**What you will do**
Copy nothing but the lines below running from the line containing "- Authorization: Basic <token>" through the line containing "Authorization: Bearer <token>", both end lines included.

(Given information)

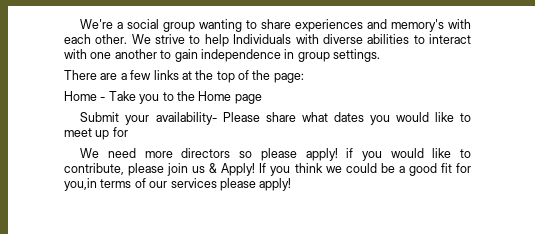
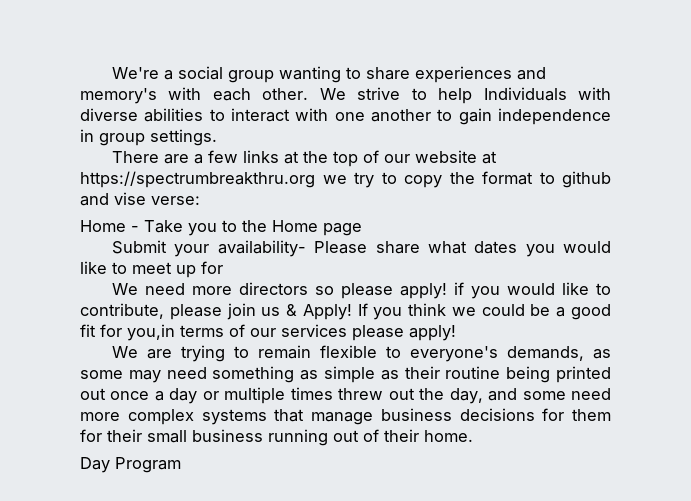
- There are a few links at the top of the page:
+ There are a few links at the top of our website at https://spectrumbreakthru.org we try to copy the format to github and vise verse:
+ We are trying to remain flexible to everyone's demands, as some may need something as simple as their routine being printed out once a day or multiple times threw out the day, and some need more complex systems that manage business decisions for them for their small business running out of their home.
+ Day Program

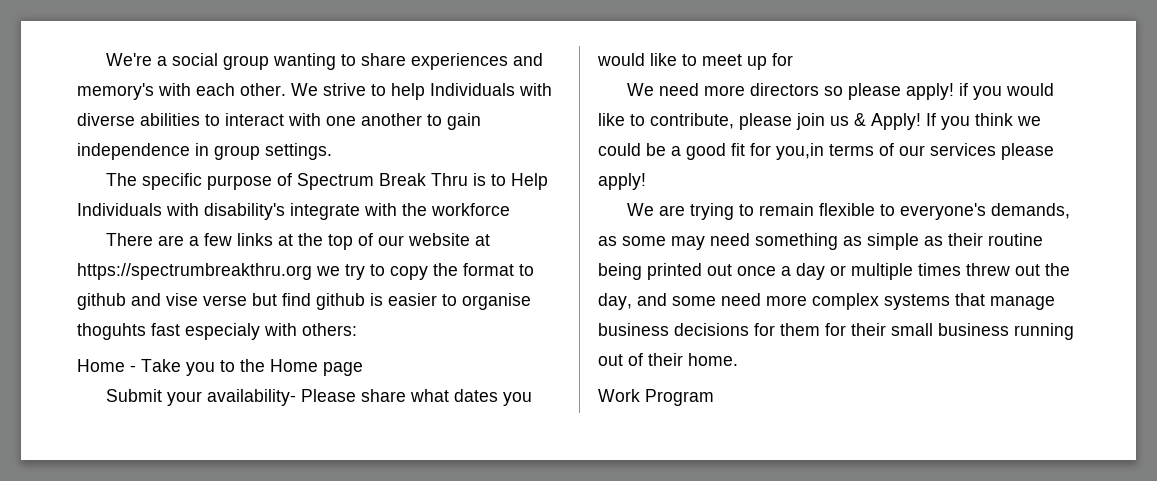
+ The specific purpose of Spectrum Break Thru is to Help Individuals with disability's integrate with the workforce
- There are a few links at the top of our website at https://spectrumbreakthru.org we try to copy the format to github and vise verse:
+ There are a few links at the top of our website at https://spectrumbreakthru.org we try to copy the format to github and vise verse but find github is easier to organise thoguhts fast especialy with others:
- Day Program
+ Work Program

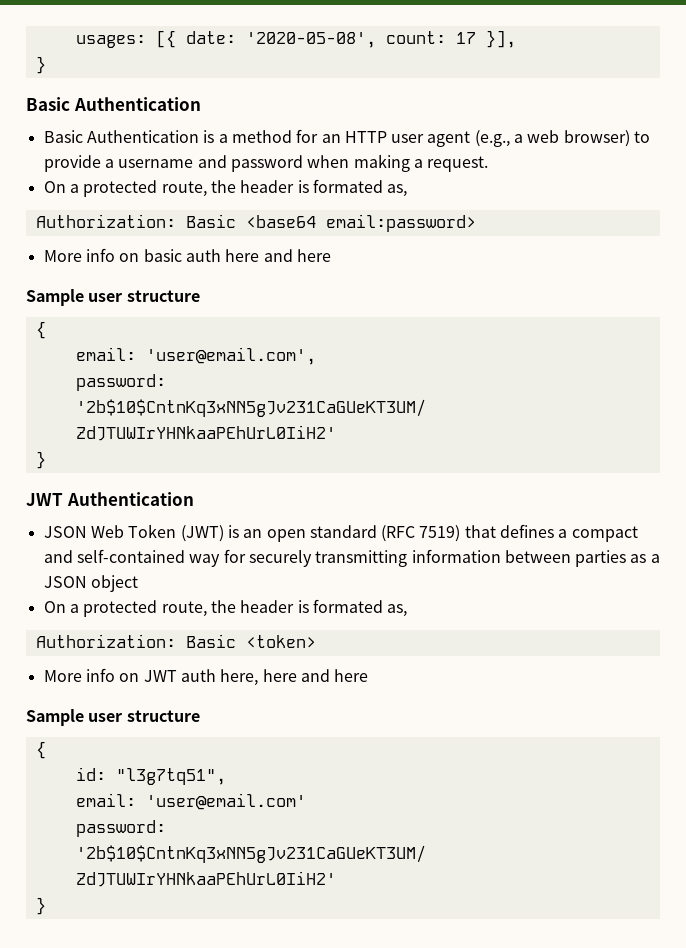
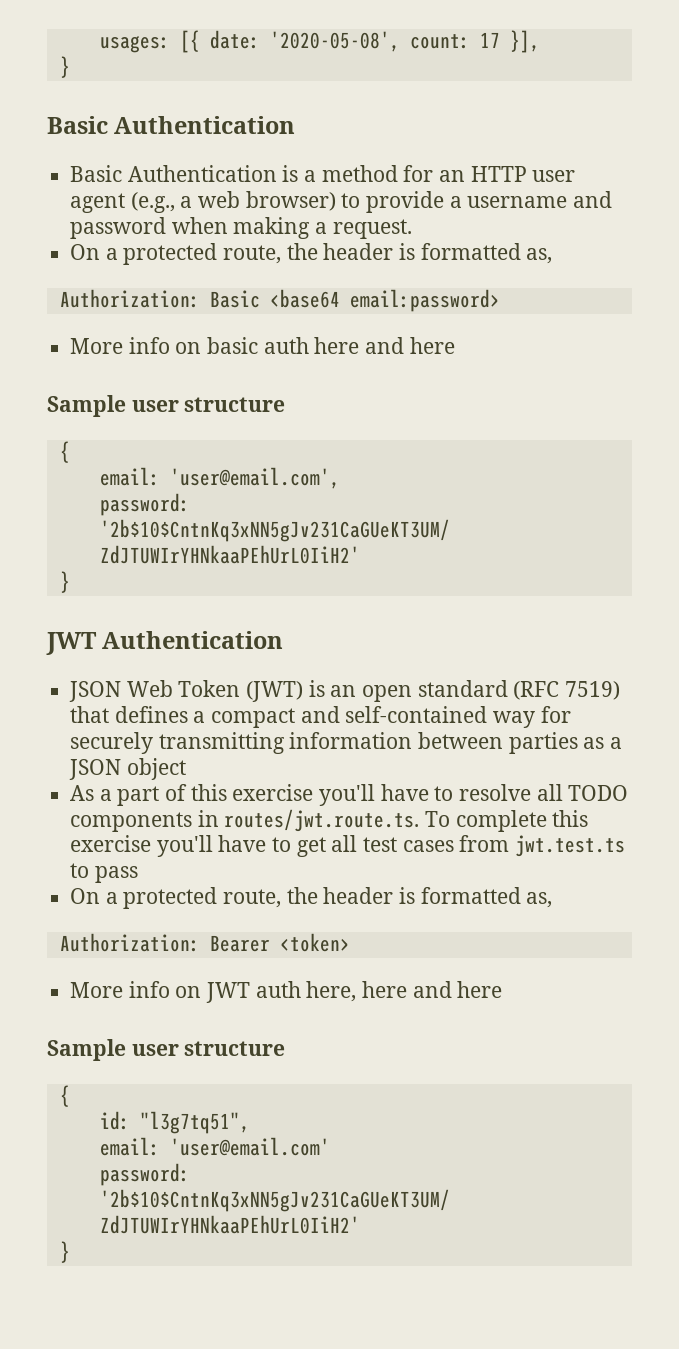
  Basic Authentication is a method for an HTTP user agent (e.g., a web browser) to provide a username and password when making a request.
- On a protected route, the header is formated as,
+ On a protected route, the header is formatted as,
  JSON Web Token (JWT) is an open standard (RFC 7519) that defines a compact and self-contained way for securely transmitting information between parties as a JSON object
- On a protected route, the header is formated as,
- Authorization: Basic <token>
+ As a part of this exercise you'll have to resolve all TODO components in routes/jwt.route.ts. To complete this exercise you'll have to get all test cases from jwt.test.ts to pass
+ On a protected route, the header is formatted as,
+ Authorization: Bearer <token>

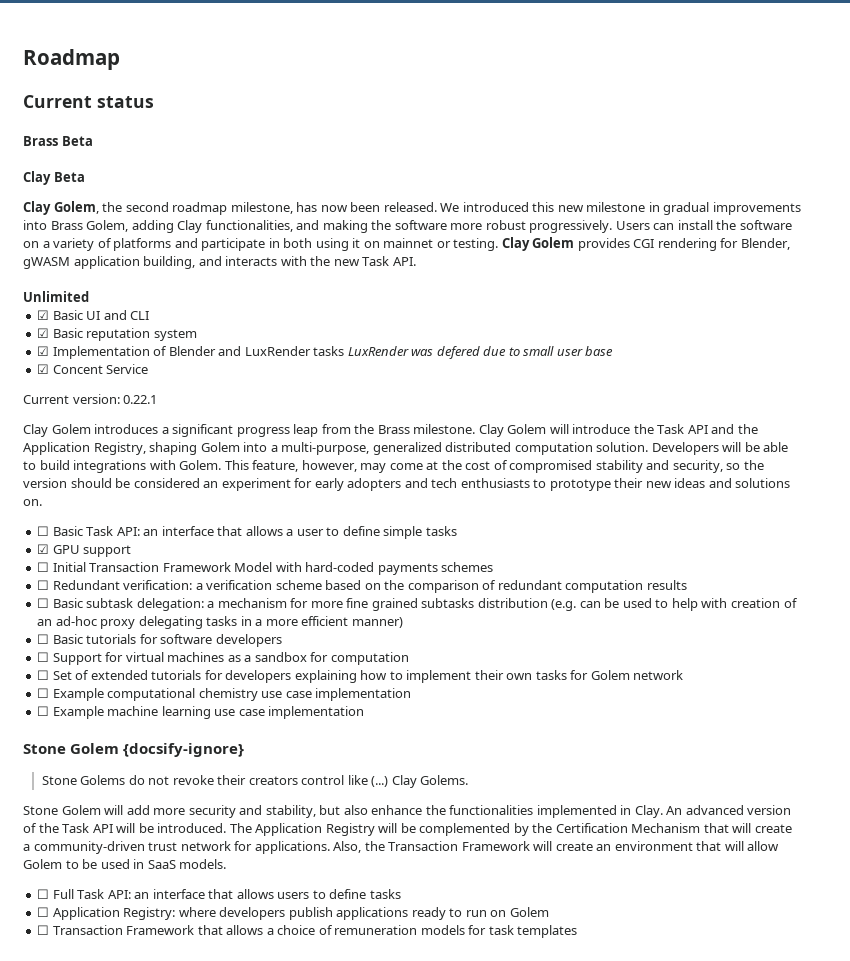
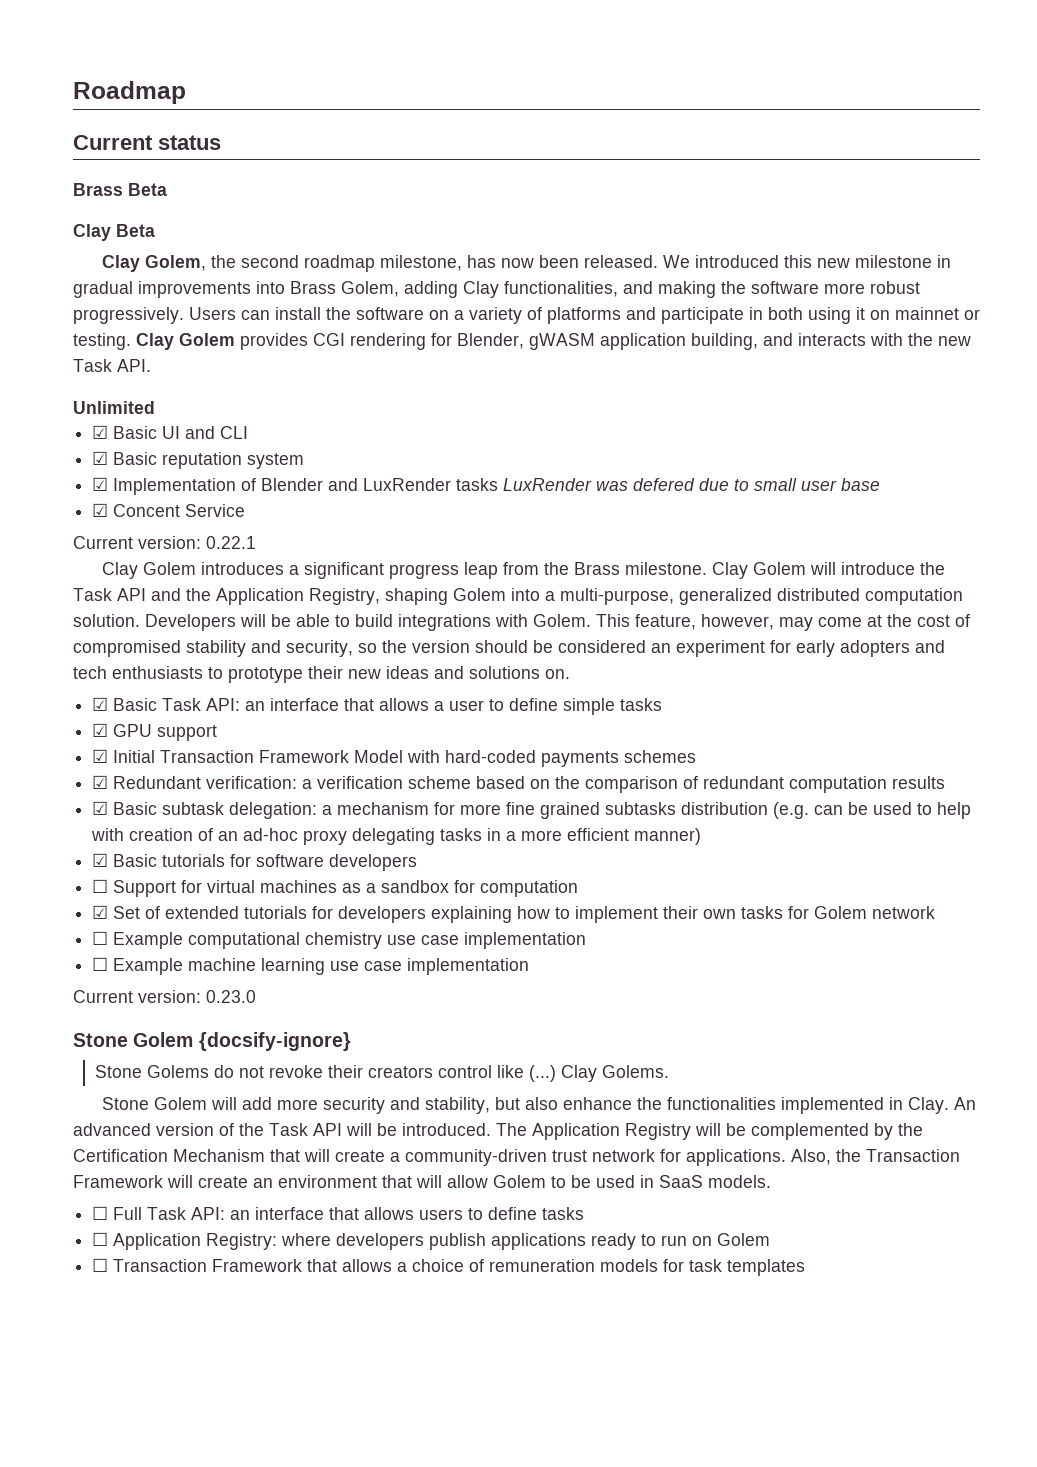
- ☐ Basic Task API: an interface that allows a user to define simple tasks
+ ☑ Basic Task API: an interface that allows a user to define simple tasks
- ☐ Initial Transaction Framework Model with hard-coded payments schemes
+ ☑ Initial Transaction Framework Model with hard-coded payments schemes
- ☐ Redundant verification: a verification scheme based on the comparison of redundant computation results
+ ☑ Redundant verification: a verification scheme based on the comparison of redundant computation results
- ☐ Basic subtask delegation: a mechanism for more fine grained subtasks distribution (e.g. can be used to help with creation of an ad-hoc proxy delegating tasks in a more efficient manner)
+ ☑ Basic subtask delegation: a mechanism for more fine grained subtasks distribution (e.g. can be used to help with creation of an ad-hoc proxy delegating tasks in a more efficient manner)
- ☐ Basic tutorials for software developers
+ ☑ Basic tutorials for software developers
- ☐ Set of extended tutorials for developers explaining how to implement their own tasks for Golem network
+ ☑ Set of extended tutorials for developers explaining how to implement their own tasks for Golem network
+ Current version: 0.23.0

(End Given information)

**Solution for this exercise**
- Authorization: Basic <token>
+ As a part of this exercise you'll have to resolve all TODO components in routes/jwt.route.ts. To complete this exercise you'll have to get all test cases from jwt.test.ts to pass
+ On a protected route, the header is formatted as,
+ Authorization: Bearer <token>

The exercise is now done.